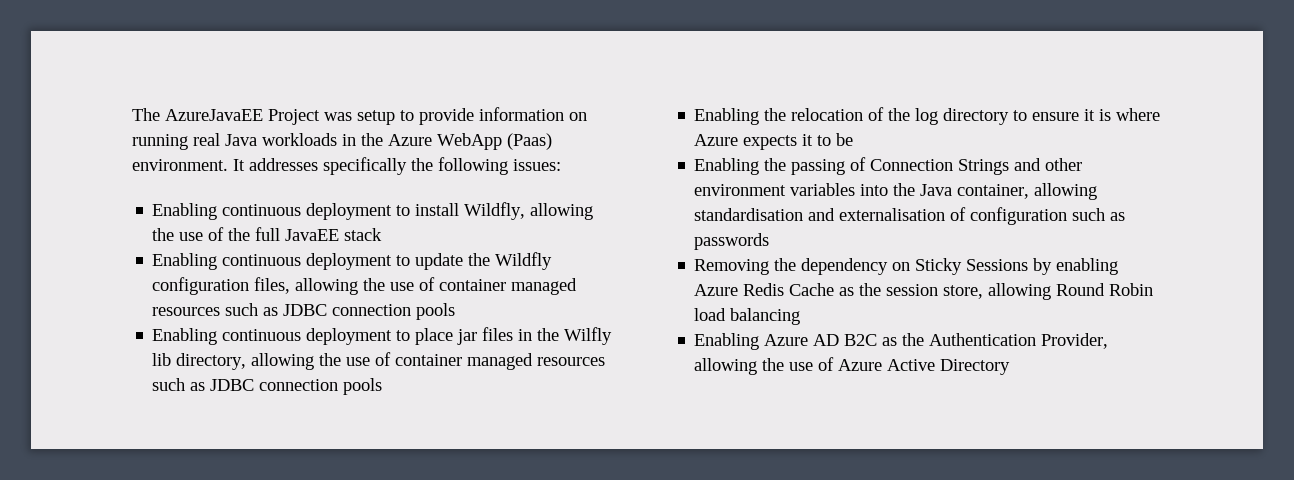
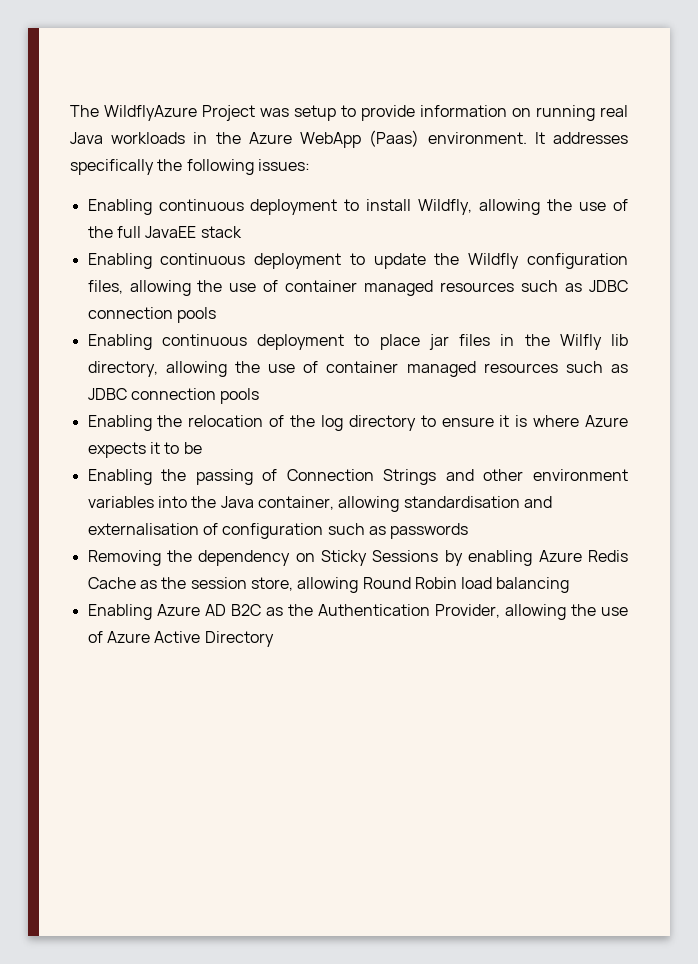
[165,109,263,121] AzureJavaEE -> [104,105,197,121] WildflyAzure

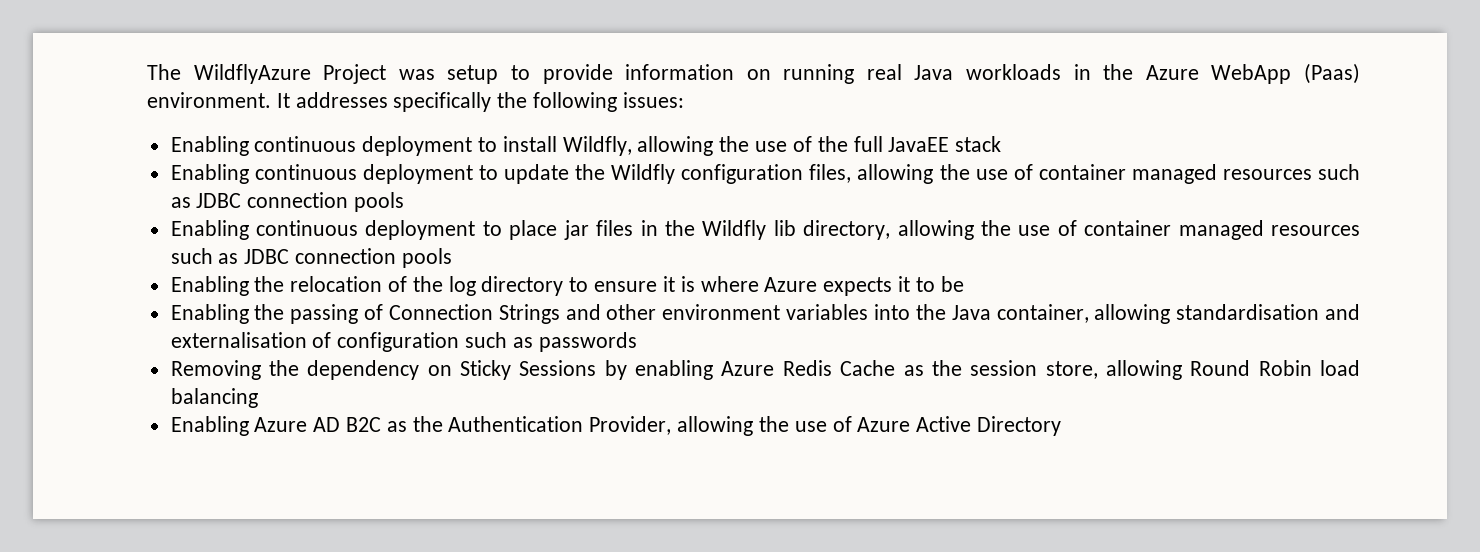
[559,334,602,350] Wilfly -> [702,220,767,240] Wildfly

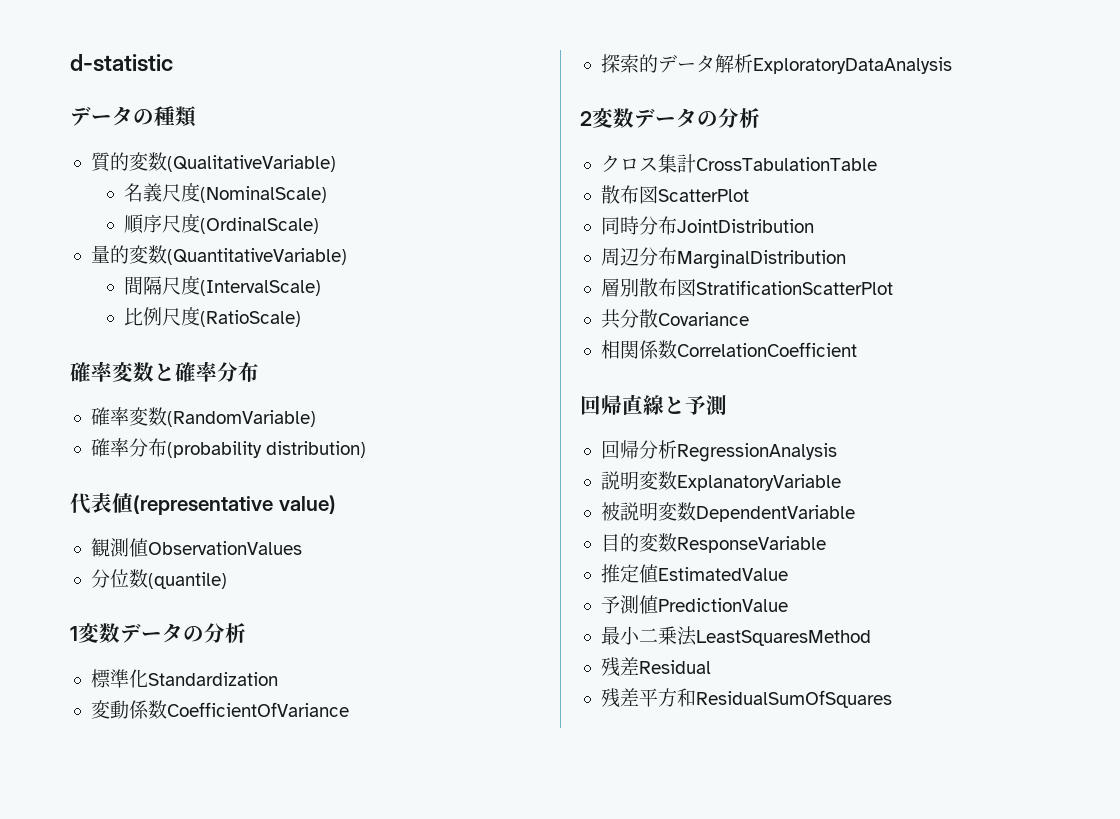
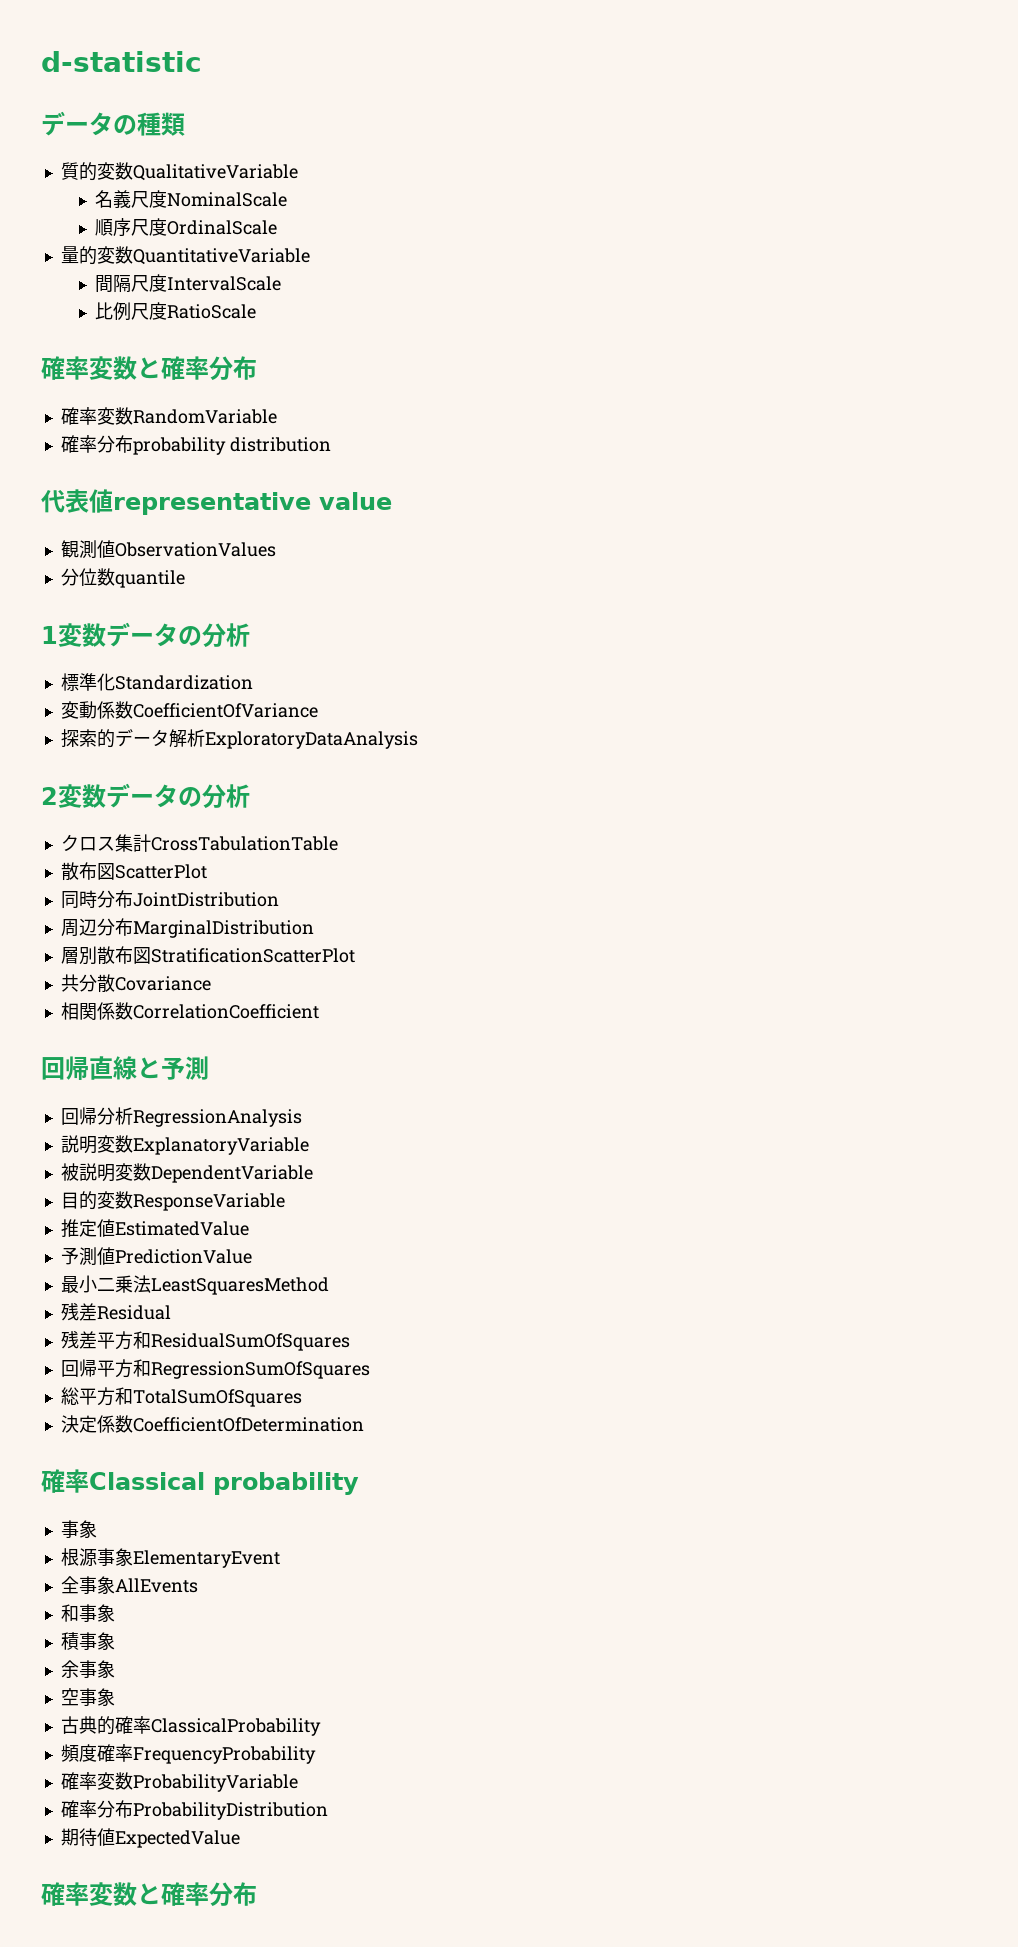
[166,155,336,172] (QualitativeVariable) -> [132,164,298,181] QualitativeVariable
[200,186,328,203] (NominalScale) -> [166,192,287,207] NominalScale
[200,217,320,234] (OrdinalScale) -> [166,220,277,235] OrdinalScale
[166,248,347,265] (QuantitativeVariable) -> [132,248,310,265] QuantitativeVariable
[200,280,322,296] (IntervalScale) -> [166,276,281,291] IntervalScale
[200,310,302,327] (RatioScale) -> [166,304,256,319] RatioScale
[166,410,316,427] [90,438,367,458] (RandomVariable) // 確率分布(probability distribution) -> [132,409,277,424] [60,435,331,455] RandomVariable // 確率分布probability distribution
[133,495,336,515] (representative value) -> [113,492,392,515] representative value
[147,572,227,589] (quantile) -> [114,570,185,588] quantile
(892, 699) none -> [60,1359,370,1379] [60,1387,302,1407] [60,1415,364,1433] [41,1469,359,1495] [60,1520,97,1538] [60,1548,280,1568] [60,1576,198,1594] [60,1604,115,1622] [60,1632,115,1650] [60,1660,115,1679] [60,1688,115,1706] [60,1716,321,1736] [60,1744,316,1764] [60,1772,298,1792] [60,1800,328,1820] [60,1828,240,1848] [41,1882,257,1907] // 回帰平方和RegressionSumOfSquares // 総平方和TotalSumOfSquares // 決定係数CoefficientOfDetermination // 確率Classical probability // 事象 // 根源事象ElementaryEvent // 全事象AllEvents // 和事象 // 積事象 // 余事象 // 空事象 // 古典的確率ClassicalProbability // 頻度確率FrequencyProbability // 確率変数ProbabilityVariable // 確率分布ProbabilityDistribution // 期待値ExpectedValue // 確率変数と確率分布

> WHAT THE EXERCISE ASKS
Check each line of the entries for the string "probability". Copy the lines that have it.

> RESULT FOR THIS TASK
[166,410,316,427] [90,438,367,458] (RandomVariable) // 確率分布(probability distribution) -> [132,409,277,424] [60,435,331,455] RandomVariable // 確率分布probability distribution
(892, 699) none -> [60,1359,370,1379] [60,1387,302,1407] [60,1415,364,1433] [41,1469,359,1495] [60,1520,97,1538] [60,1548,280,1568] [60,1576,198,1594] [60,1604,115,1622] [60,1632,115,1650] [60,1660,115,1679] [60,1688,115,1706] [60,1716,321,1736] [60,1744,316,1764] [60,1772,298,1792] [60,1800,328,1820] [60,1828,240,1848] [41,1882,257,1907] // 回帰平方和RegressionSumOfSquares // 総平方和TotalSumOfSquares // 決定係数CoefficientOfDetermination // 確率Classical probability // 事象 // 根源事象ElementaryEvent // 全事象AllEvents // 和事象 // 積事象 // 余事象 // 空事象 // 古典的確率ClassicalProbability // 頻度確率FrequencyProbability // 確率変数ProbabilityVariable // 確率分布ProbabilityDistribution // 期待値ExpectedValue // 確率変数と確率分布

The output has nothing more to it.